Sounds Like you've already got it!

Most common mixture seems to be to add 2 cups of sugar and 1/2 TSP of yeast to 4-6cups of water in a 2L bottle. (mine is up to where the coke label is.)


----------



## CLUSTER ONE (Aug 2, 2006)

just google it becase i have before and found plenty of info

also if you add lots of sugar and not much yeast you will have a smaller supply that will last much longer 
and if you do tons of yeast and not much sugar you will have a large supply but for only a short time

so you can find a general recipie then slightly modify it to suit your needs


----------



## GlassblowRBPown (Apr 4, 2005)

k, i got it setup... and its bubblin, i put it on my powerhead to diffuse it better.

eh?


----------



## GlassblowRBPown (Apr 4, 2005)

how long will this last also...


----------



## NegativeSpin (Aug 1, 2007)

Are you using the strand of yeast Sacharomycese compressus that is not too difficult to distinguish from Sacharomyces rhombeus from the old texts but was made a spectacle as of recent? The extra / or less alcohol should get your fish going pretty good.


----------



## GlassblowRBPown (Apr 4, 2005)

ummmm anyone else cconfused on what the hell this guys tryin to say


----------



## BlackSunshine (Mar 28, 2006)

lol yeah. 
A standard mix for the yeast/sugar ratio is about 1 tsp of yeast to 2 cups of sugar. Make sure to clean out your container very well before hand. And it is a good idea to "activate" the yeast before dumping it into your 2ltr. 
To do this you want to put some water around 100 deg but no more then 115deg or you will kill the yeast. Put an air stone and an air pump in the cup you are activating it in to aerate it. So you want to give it some good air and give it time to reactivate before dumping it in your 2ltr. so leave it in the cup for about 10 min. 
To the 2ltr fill it about 1/2 way with water also at about 100 deg. add the sugar cap it and shake it so it dissolves well. then add your yeast. this will get you decent bubbles for about 2 weeks. If it gets cold in your fish room you may want to find a way to keep the bottle warmed as the yeast will produce more consistently if you keep them warm.

Also make sure you have a catch can or seperator inline from the bottle to the tank. so that you don't get any yeast sludge trickling into the tank.


----------



## angeli697 (Jul 5, 2007)

GlassblowRBPown said:


> so i want to do some ghetto CO diy. the search on this forum blows hard...
> the only thing i can picture on doing it is puttin a lil water,yeast, and suger in a two liter with a tube commin out goin into the water. basicly what i did in the ol' grow room days...

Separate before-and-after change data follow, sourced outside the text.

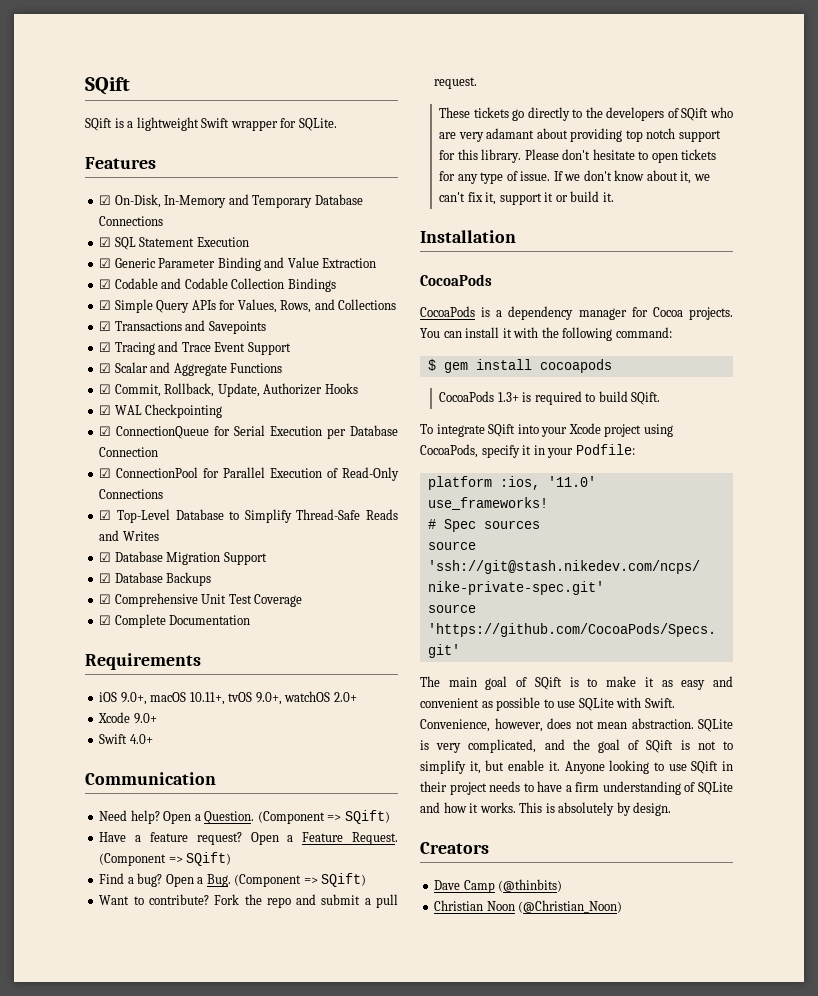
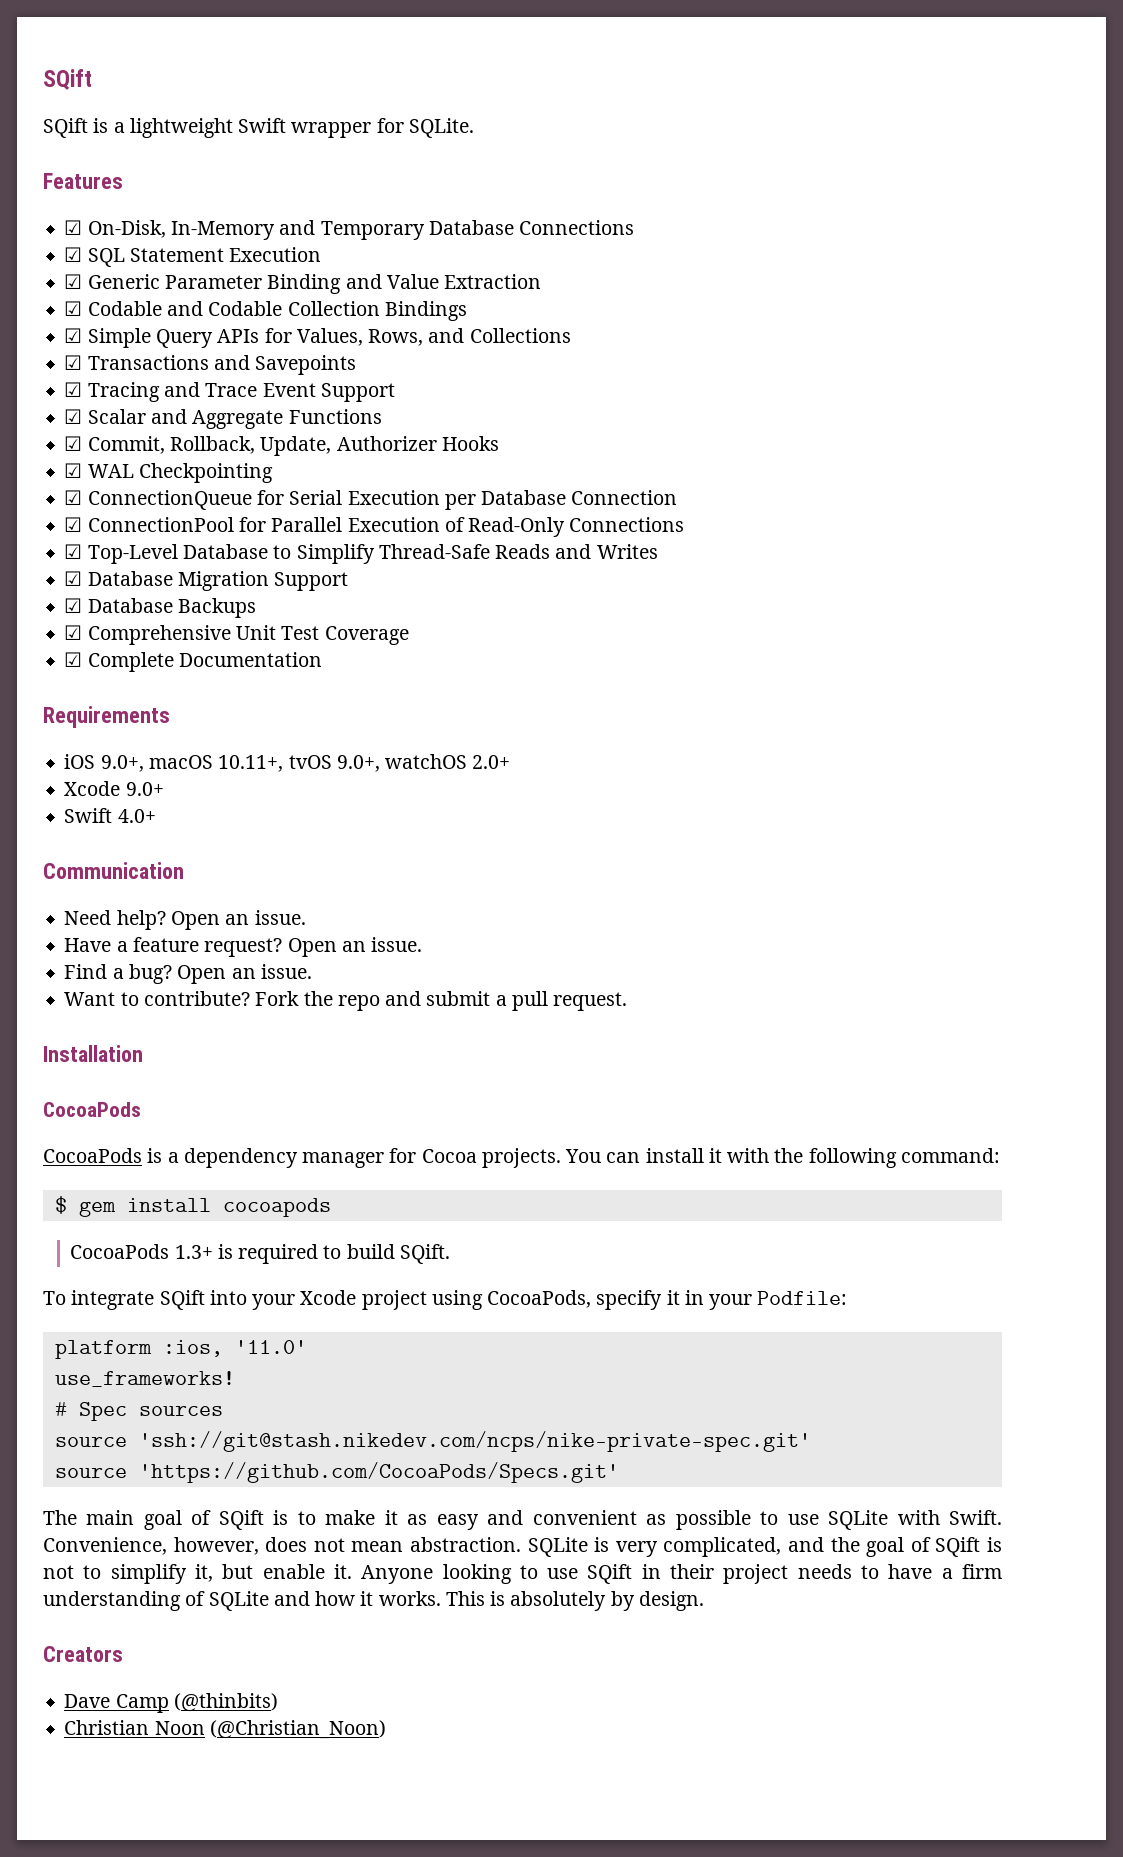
- Need help? Open a Question. (Component => SQift)
+ Need help? Open an issue.
- Have a feature request? Open a Feature Request. (Component => SQift)
+ Have a feature request? Open an issue.
- Find a bug? Open a Bug. (Component => SQift)
+ Find a bug? Open an issue.
- These tickets go directly to the developers of SQift who are very adamant about providing top notch support for this library. Please don't hesitate to open tickets for any type of issue. If we don't know about it, we can't fix it, support it or build it.

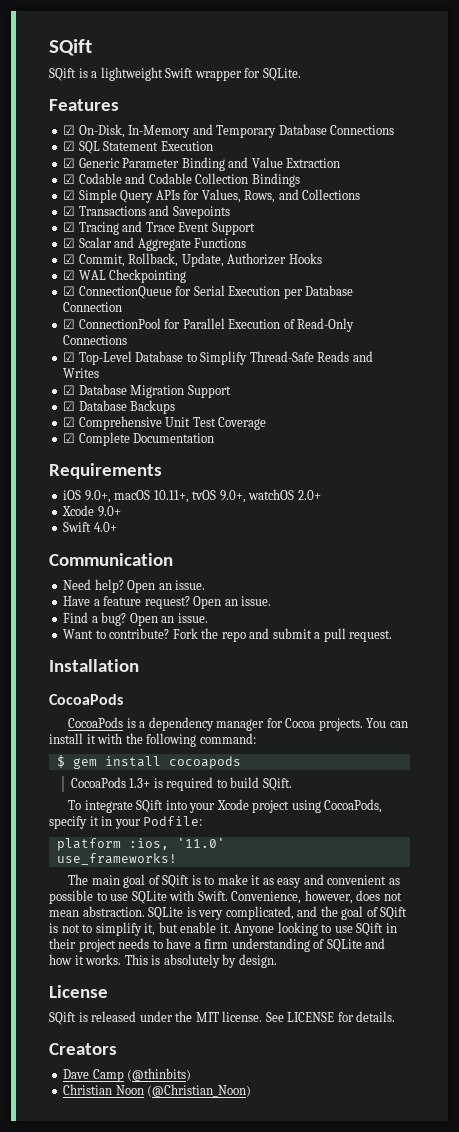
- # Spec sources
- source 'ssh://git@stash.nikedev.com/ncps/nike-private-spec.git'
- source 'https://github.com/CocoaPods/Specs.git'
+ License
+ SQift is released under the MIT license. See LICENSE for details.

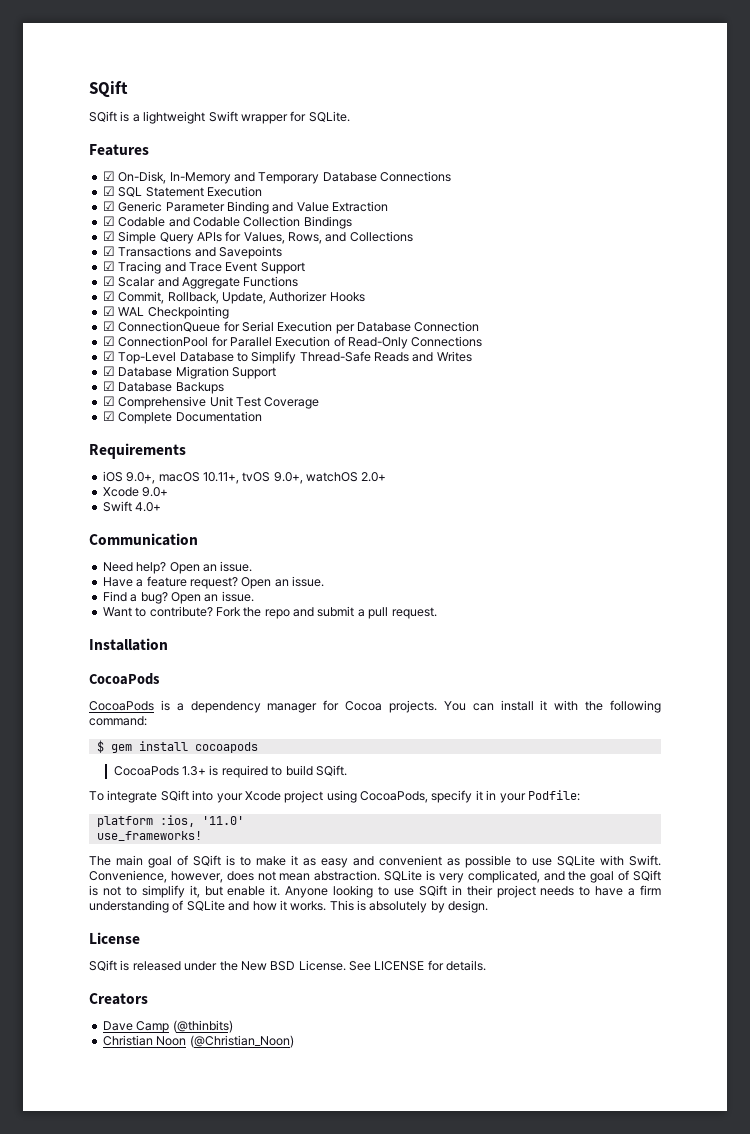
- SQift is released under the MIT license.
+ SQift is released under the New BSD License.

2 packets of yeast, and 3 cups of sugar, and fill the rest up with luke-warm water up to the curved part of the bottle. WARNING: do not shake, or heat this up. will explode. mine exploded into my tank through the tubing. (this CO2 should last about 2- 3 weeks)(air diffuser for best results.)


----------



## blazednosferatu (Feb 27, 2006)

Im just curious as to what you guys are even talking about? What are you using the yeast and stuff for? Sorry for interupting


----------



## BlackSunshine (Mar 28, 2006)

angeli697 said:


> Im just curious as to what you guys are even talking about? What are you using the yeast and stuff for? Sorry for interupting


Aquatic plants benifit from the addition to CO2 into the tank. The cheapest way of adding CO2 is making a yeast/sugar mix that produces CO2 as a byproduct in a sealed container and directing the CO2 to the tank via tubing.


----------



## CLUSTER ONE (Aug 2, 2006)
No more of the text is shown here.